(Provided data begins)

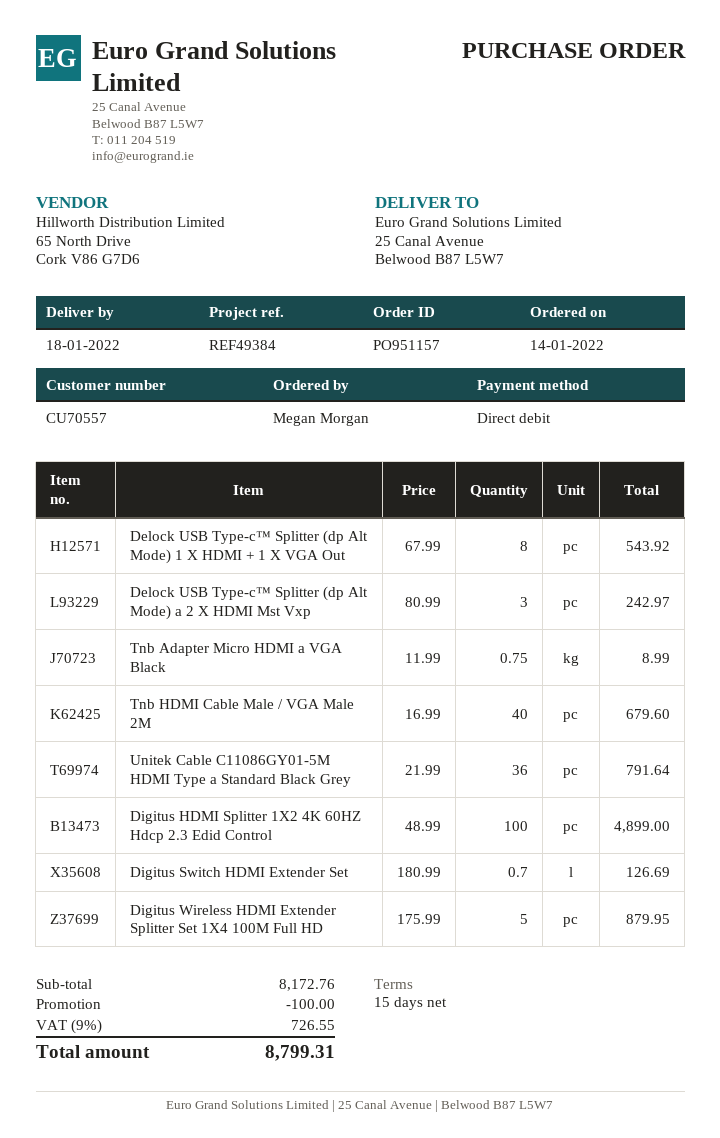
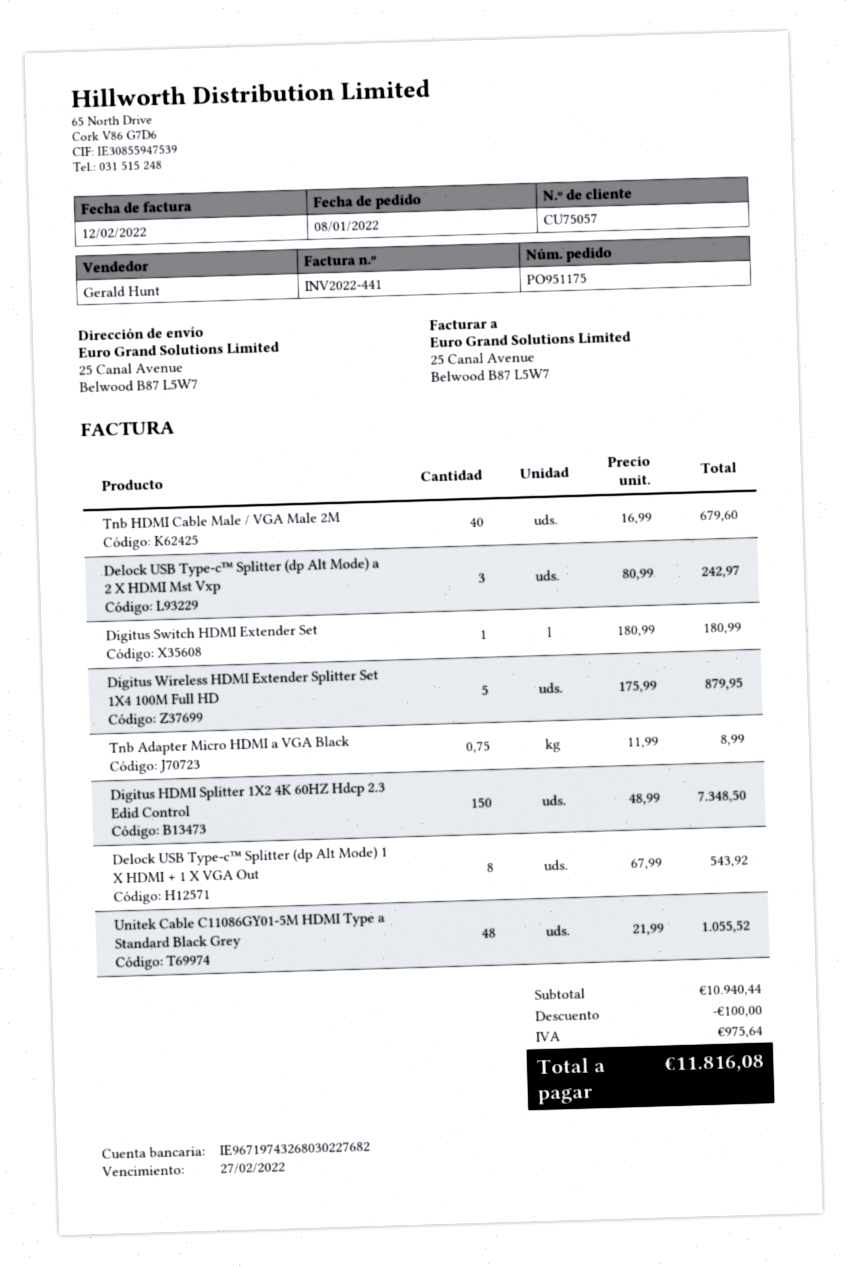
order number: PO951157 -> PO951175
order date: 2022-01-14 -> 2022-01-08
customer number: CU70557 -> CU75057
Unitek Cable C11086GY01-5M HDMI Type a Standard Black Grey: 36 x 21.99 = 791.64 -> 48 x 21.99 = 1055.52
Digitus HDMI Splitter 1X2 4K 60HZ Hdcp 2.3 Edid Control: 100 x 48.99 = 4899.00 -> 150 x 48.99 = 7348.50
Digitus Switch HDMI Extender Set: 0.7 x 180.99 = 126.69 -> 1 x 180.99 = 180.99
subtotal: 8172.76 -> 10940.44
tax: 726.55 -> 975.64
total: 8799.31 -> 11816.08

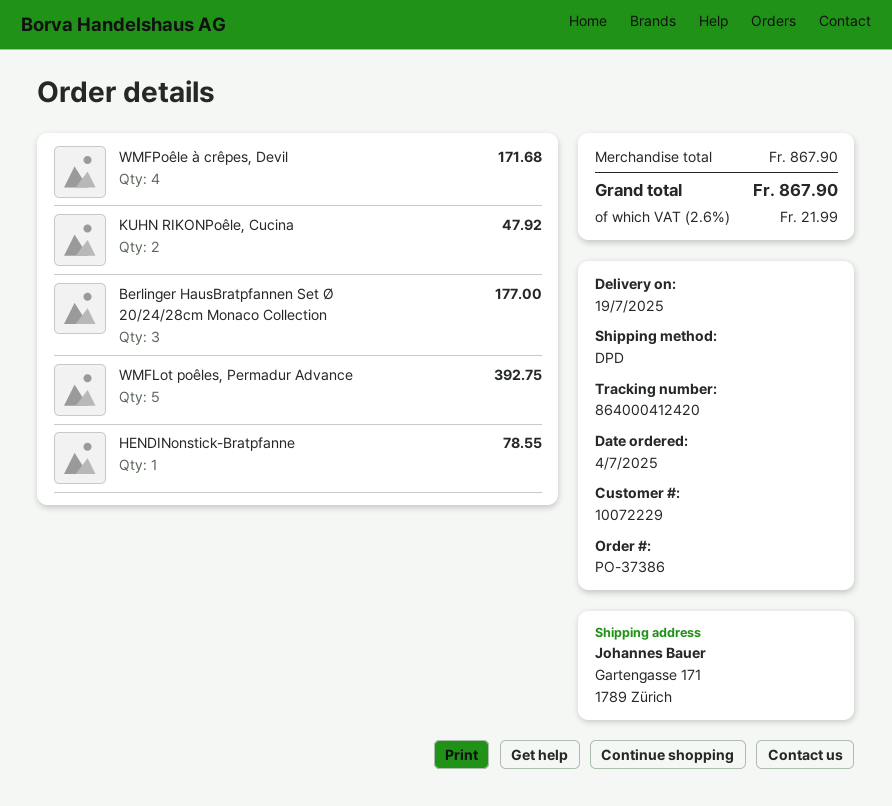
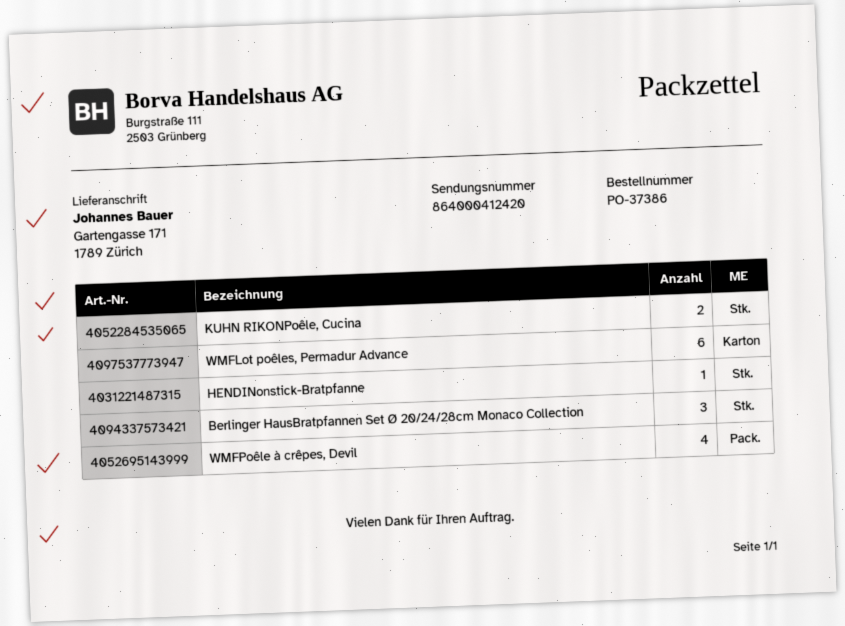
WMFLot poêles, Permadur Advance: 5 -> 6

(Provided data ends)

Instructions for the task »
Retype the data above verbatim, minus images.

Answer »
order number: PO951157 -> PO951175
order date: 2022-01-14 -> 2022-01-08
customer number: CU70557 -> CU75057
Unitek Cable C11086GY01-5M HDMI Type a Standard Black Grey: 36 x 21.99 = 791.64 -> 48 x 21.99 = 1055.52
Digitus HDMI Splitter 1X2 4K 60HZ Hdcp 2.3 Edid Control: 100 x 48.99 = 4899.00 -> 150 x 48.99 = 7348.50
Digitus Switch HDMI Extender Set: 0.7 x 180.99 = 126.69 -> 1 x 180.99 = 180.99
subtotal: 8172.76 -> 10940.44
tax: 726.55 -> 975.64
total: 8799.31 -> 11816.08

WMFLot poêles, Permadur Advance: 5 -> 6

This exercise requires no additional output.